Update on TRICARE for Veterans

Pressure to reduce military spending continues to trickle through military benefits programs such as TRICARE. As a recent example, retirees eligible for TRICARE for Life (TFL) will face higher outpatient costs at VA hospitals and clinics starting Oct. 1 for healthcare not related to time in service.
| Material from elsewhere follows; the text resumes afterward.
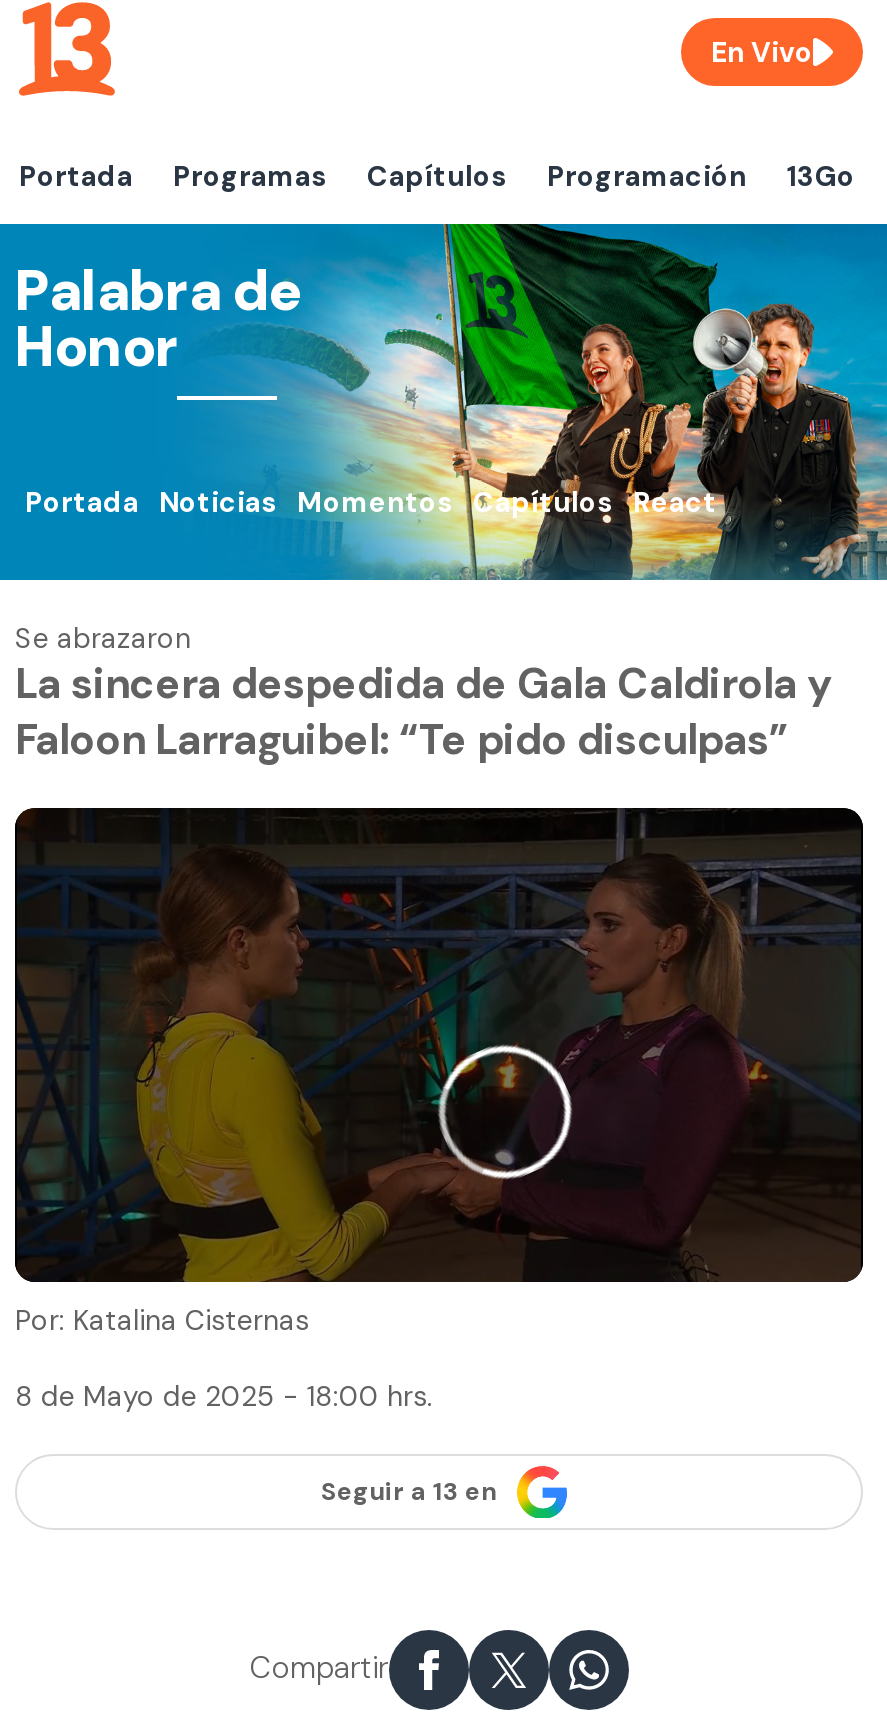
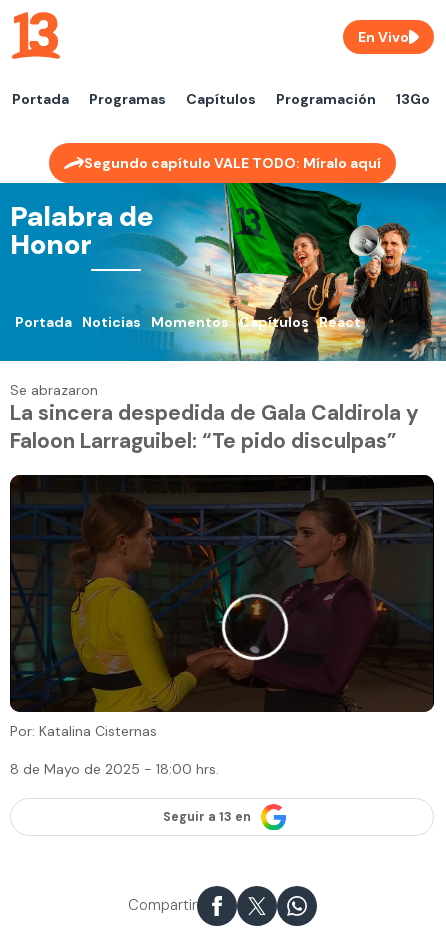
+ Segundo capítulo VALE TODO: Míralo aquí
A recent audit of TFL payouts found that the government was essentially covering all health costs, even when that care was unrelated to service time causes—and outside the language of TLC policy coverage. Michael O’Bar, deputy chief of TRICARE policy and operations recently announced that TRICARE policy regarding TFL retirees and VA health care will “get back into sync” with statutory requirements

The law that established TRICARE for Life as a prized supplement to Medicare for retirees 65 and older directs TRICARE to cover the cost of TFL claims only after Medicare has paid its share, followed by any other health insurance that retirees might have to serve as second payer.

Some TRICARE Details

  • TRICARE Prime. The current family enrollment fee of $539 for working-age retirees (under age 65) would increase next year to equal 2.95 percent of the individual’s gross retired pay.  But for 2014 the fee would be subject to an annual minimum, or floor, of $548 and a ceiling of $750 ($900 for flag officers).  The fee would be raised to 3.3 percent of gross retired pay in 2015 with a floor of $558 and ceiling of $900 ($1200 for flag); 3.65 percent in 2016 with floor of $569 and ceiling of $1050 ($1500 for flag); and so on until reaching 4 percent of gross retired pay in 2018 with a floor of $594 and ceiling of $1226 ($1840 for flag). Fees for single coverage would be half these amounts.
  • TRICARE Standard/Extra. For the first time, users of these options would face an annual enrollment fee, starting at $70 for single coverage or $140 for family, and rising each year until reaching $125 (individual) and $250 (family) in 2018.  Also, the current annual deductible of $150 (individual) and $300 (family) would gradually increase, starting in 2014 and until it reached $290 (individual) and $580 (family) in 2018.
  • TRICARE for Life. Beneficiaries 65 and older can use TRICARE for Life as a golden supplement to Medicare. Officials said a comparable individual policy in 2009 would cost $2100 in the private sector.  So, they reason, military elderly should at least pay a small enrollment fee. But these changes would be grandfathered to impact only retirees who become TFL beneficiaries after enactment.
    The fee would equal one half of one percentage point of gross retired pay in 2014; one percent in 2015; 1.5 percent in 2016, and two percent in 2017 and in 2018.  But the fees would have ceilings: no more $150 a year in 2014; no more than $300 in 2015, $450 in 2016, $600 in 2017 and no more than $618 in 2018.  Flag officers would face higher ceilings though not substantial. After 2017, these fees would be adjusted by the percentage of retiree COLAs.
  • Pharmacy Fees. The administration wants to follow last year’s increases in pharmacy co-pays with additional increases phased in to encourage greater use of mail order and generic drugs.
  • Catastrophic Cap. The current cap on total out-of-pocket costs TRICARE costs of $3000 a year would be raised for retirees in two ways: by excluding any TRICARE enrollment fees from counting toward the cap; and by raising the cap annually by the percentage of retiree COLA.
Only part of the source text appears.